En las semanas anteriores a la celebración de las próximas elecciones municipales y autonómicas han ido apareciendo noticias preocupantes sobre prácticas destinadas a alcanzar votos por métodos fraudulentos. En poco tiempo hemos conocido cómo el Partido Popular de Melilla encarga impresos para el voto por correo y cómo algunos Alcaldes han empadronado decenas de nuevos vecinos en su propia casa o en domicilios inhabitables. También ha saltado la noticia de un extraño trasiego de sacas de votos en Venezuela y el intento de alguna asociación, muy conectada últimamente al Partido Popular y a la manipulación por éste de la política antiterrorista, de celebrar fraudulentamente reuniones de claro contenido electoral sin reconocer que todo su mensaje era de apoyo al primer partido de la oposición.

Todas estas noticias reflejan una circunstancia que no había conocido la democracia española desde 1977, a saber, el intento de manipular y degradar esta democracia para forzar los resultados electorales. El tema no es nuevo en la historia española pues la Restauración se fundó, precisamente, en la manipulación grosera del voto rural y durante la Segunda República se acusó a la CEDA de comprar votos también rurales. Pero desde 1977 no se conocía este fenómeno en España hasta que apareció, con gran crudeza, en 2003 cuando el Partido Popular llegó al Gobierno de la Comunidad de Madrid gracias al cambio de voto de dos Diputados socialistas traidores que no votaron en la investidura del candidato socialista quien contaba con los votos suficientes para gobernar. Aunque hablar de los antes y los despueses es un tópico del que no se debe abusar, lo cierto es que la traición de dos Diputados socialistas, y el consiguiente enriquecimiento sin causa del Partido Popular, señaló un verdadero antes y después en la política española, y ese fenómeno se ha vuelto a repetir recientemente, ya fuera del ámbito electoral, con la recusación del Magistrado Pérez Tremps que ha sido apartado arbitraria y antijurídicamente de la resolución del recurso de inconstitucionalidad del Estatuto de Autonomía de Cataluña.
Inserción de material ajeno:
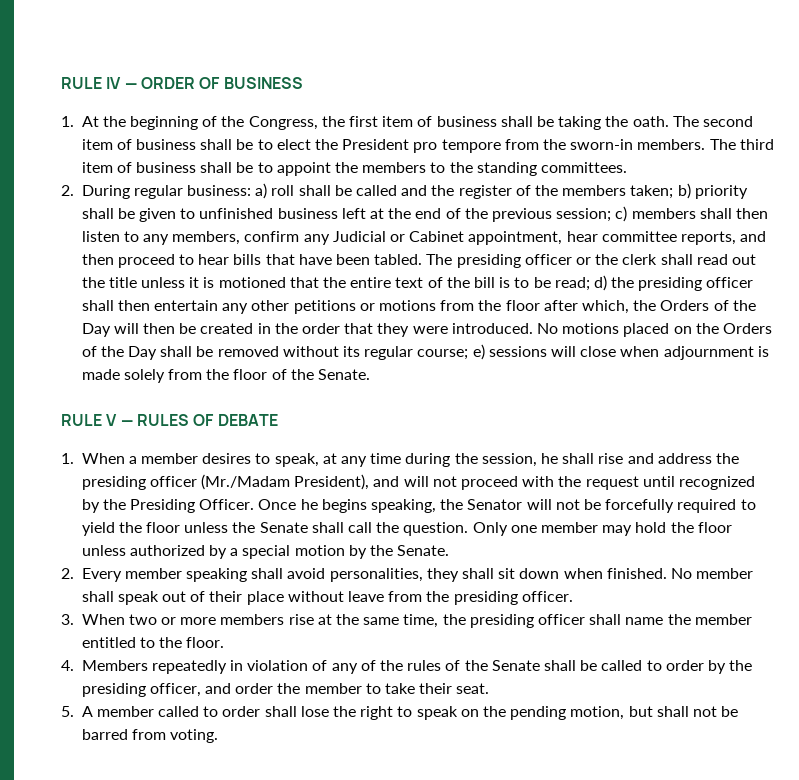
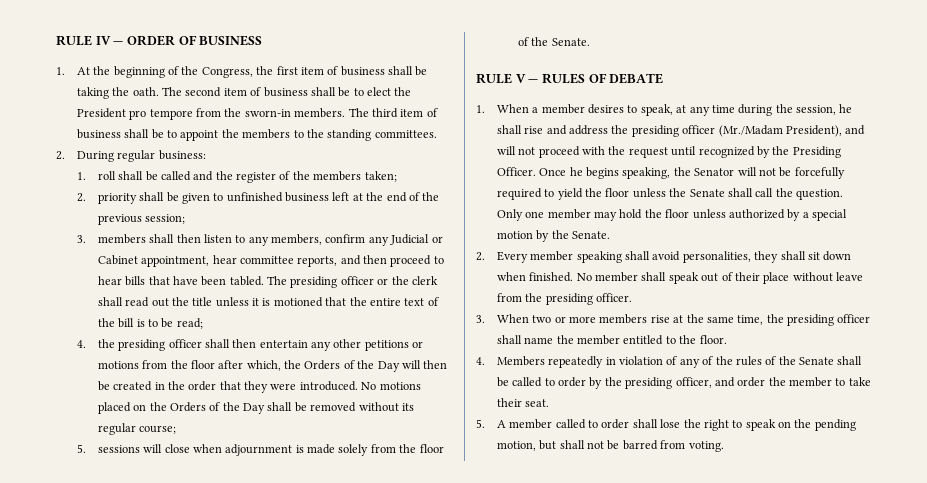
- 2. During regular business: a) roll shall be called and the register of the members taken; b) priority shall be given to unfinished business left at the end of the previous session; c) members shall then listen to any members, confirm any Judicial or Cabinet appointment, hear committee reports, and then proceed to hear bills that have been tabled.
+ 2. During regular business:
+ 1. roll shall be called and the register of the members taken;
+ 2. priority shall be given to unfinished business left at the end of the previous session;
+ 3. members shall then listen to any members, confirm any Judicial or Cabinet appointment, hear committee reports, and then proceed to hear bills that have been tabled.
- The presiding officer or the clerk shall read out the title unless it is motioned that the entire text of the bill is to be read; d) the presiding officer shall then entertain any other petitions or motions from the floor after which, the Orders of the Day will then be created in the order that they were introduced.
+ The presiding officer or the clerk shall read out the title unless it is motioned that the entire text of the bill is to be read;
+ 4. the presiding officer shall then entertain any other petitions or motions from the floor after which, the Orders of the Day will then be created in the order that they were introduced.
- No motions placed on the Orders of the Day shall be removed without its regular course; e) sessions will close when adjournment is made solely from the floor of the Senate.
+ No motions placed on the Orders of the Day shall be removed without its regular course;
+ 5. sessions will close when adjournment is made solely from the floor of the Senate.

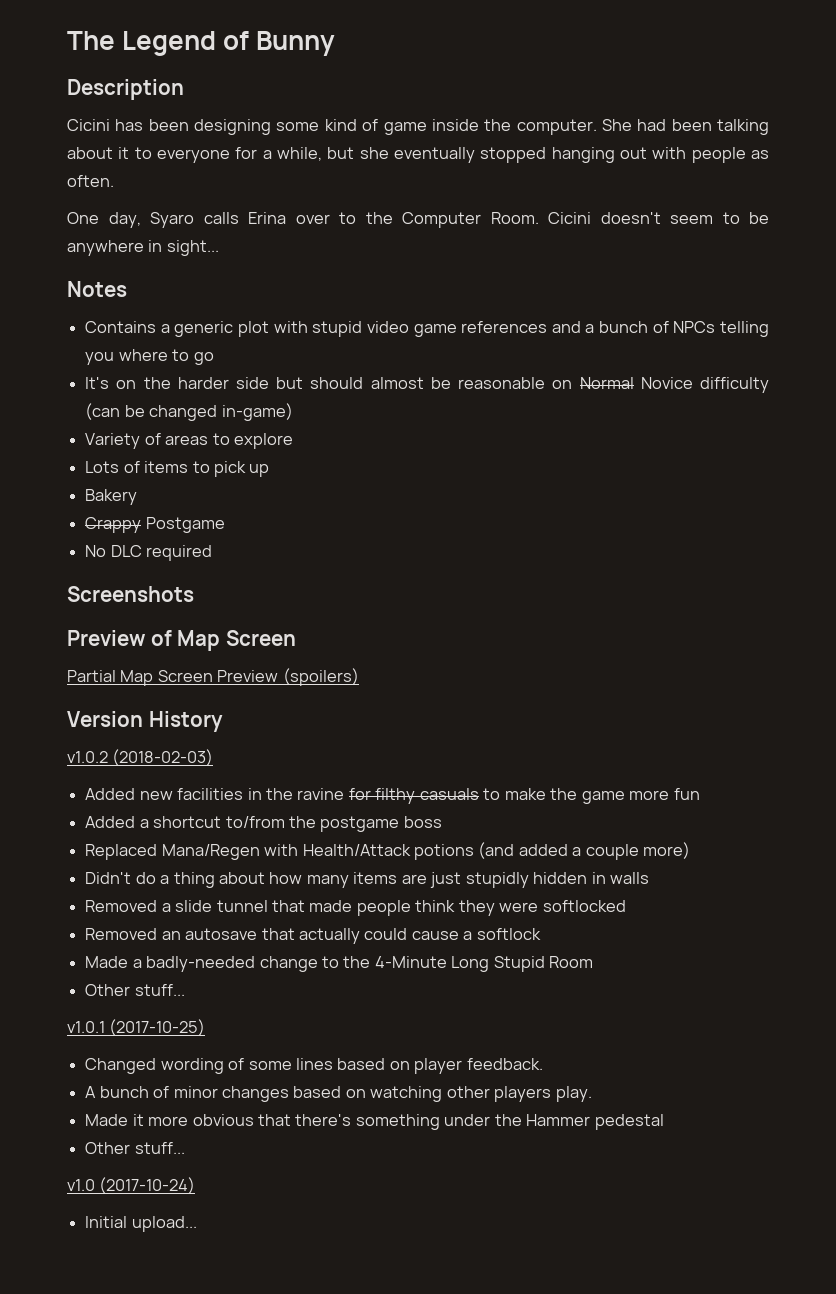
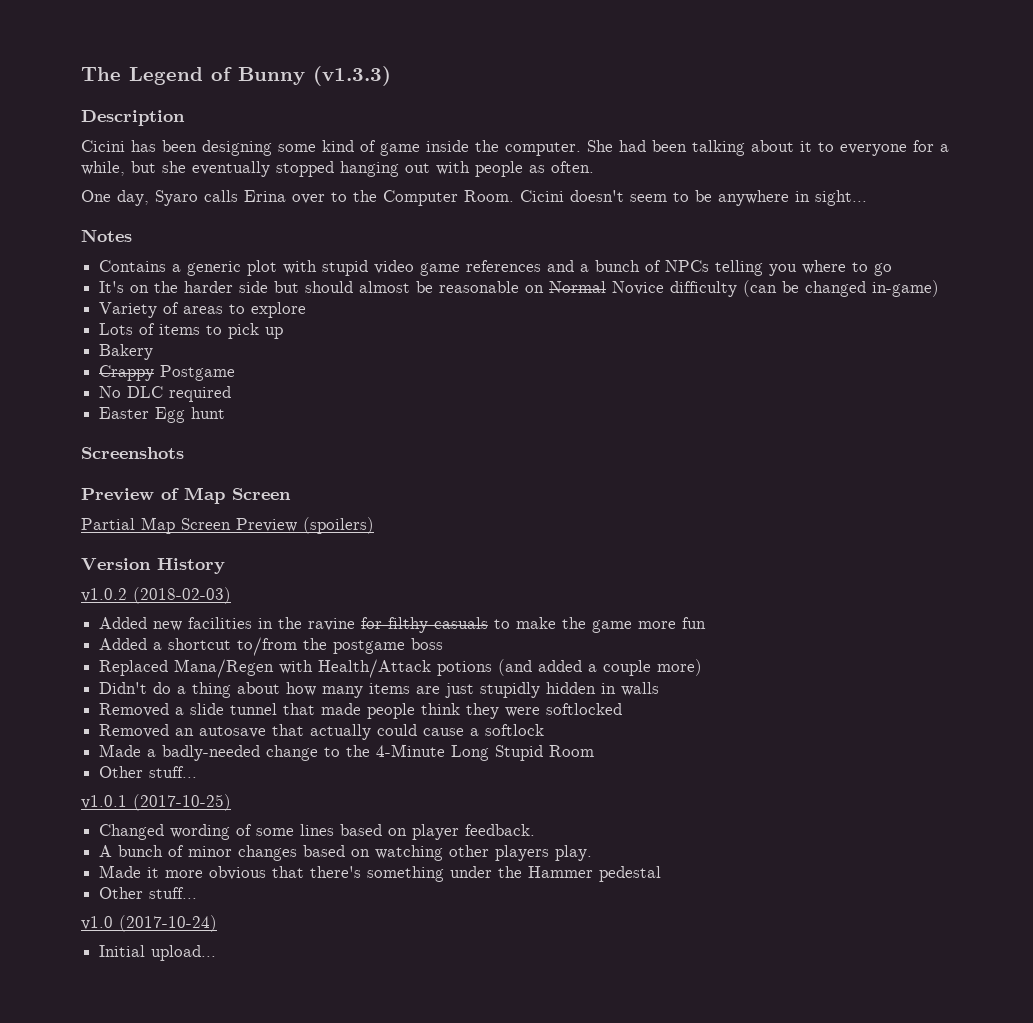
- The Legend of Bunny
+ The Legend of Bunny (v1.3.3)
+ Easter Egg hunt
En definitiva, a veces se tiene la sensación que en la política española hemos entrado por una senda peligrosa que es la de arañar voto a voto con métodos ilegales a fin de cambiar el Gobierno en todos sus niveles. Se inició en junio de 2003, continuó, a la desesperada, entre el 11 y el 14 de marzo de 2004 mediante mentiras que aun llenan algunos medios y hoy, a pocos días de las elecciones, siguen apareciendo noticias, muy limitadas geográficamente, que denotan que la manipulación electoral ya no es un tabú para la derecha española.

Es igualmente cierto que no estamos ante un fenómeno español. La elección del Presidente Bush no se hubiera producido probablemente si a través de su hermano no hubiera controlado el Ejecutivo de Florida y el Tribunal Supremo no hubiera ordenado parar un recuento que beneficiaba al candidato Gore. Y las todavía escasas elecciones democráticas de Méjico tampoco han sido perfectamente transparentes como tampoco ha podido haber plena competitividad electoral en una Italia donde los medios públicos y privados estaban controlados por Berlusconi por no citar otros países sudamericanos donde las instituciones están siendo sometidas a una presión que roza el autoritarismo. Pero en un contexto internacional muy poco respetuoso con las libertades públicas (Cuba, Guantánamo, etc.) la degradación cuando no el fraude de la concurrencia electoral constituye no sólo un medio ilegítimo de acceder al Gobierno sino también un mensaje muy negativo para los ciudadanos que pierden interés por la democracia.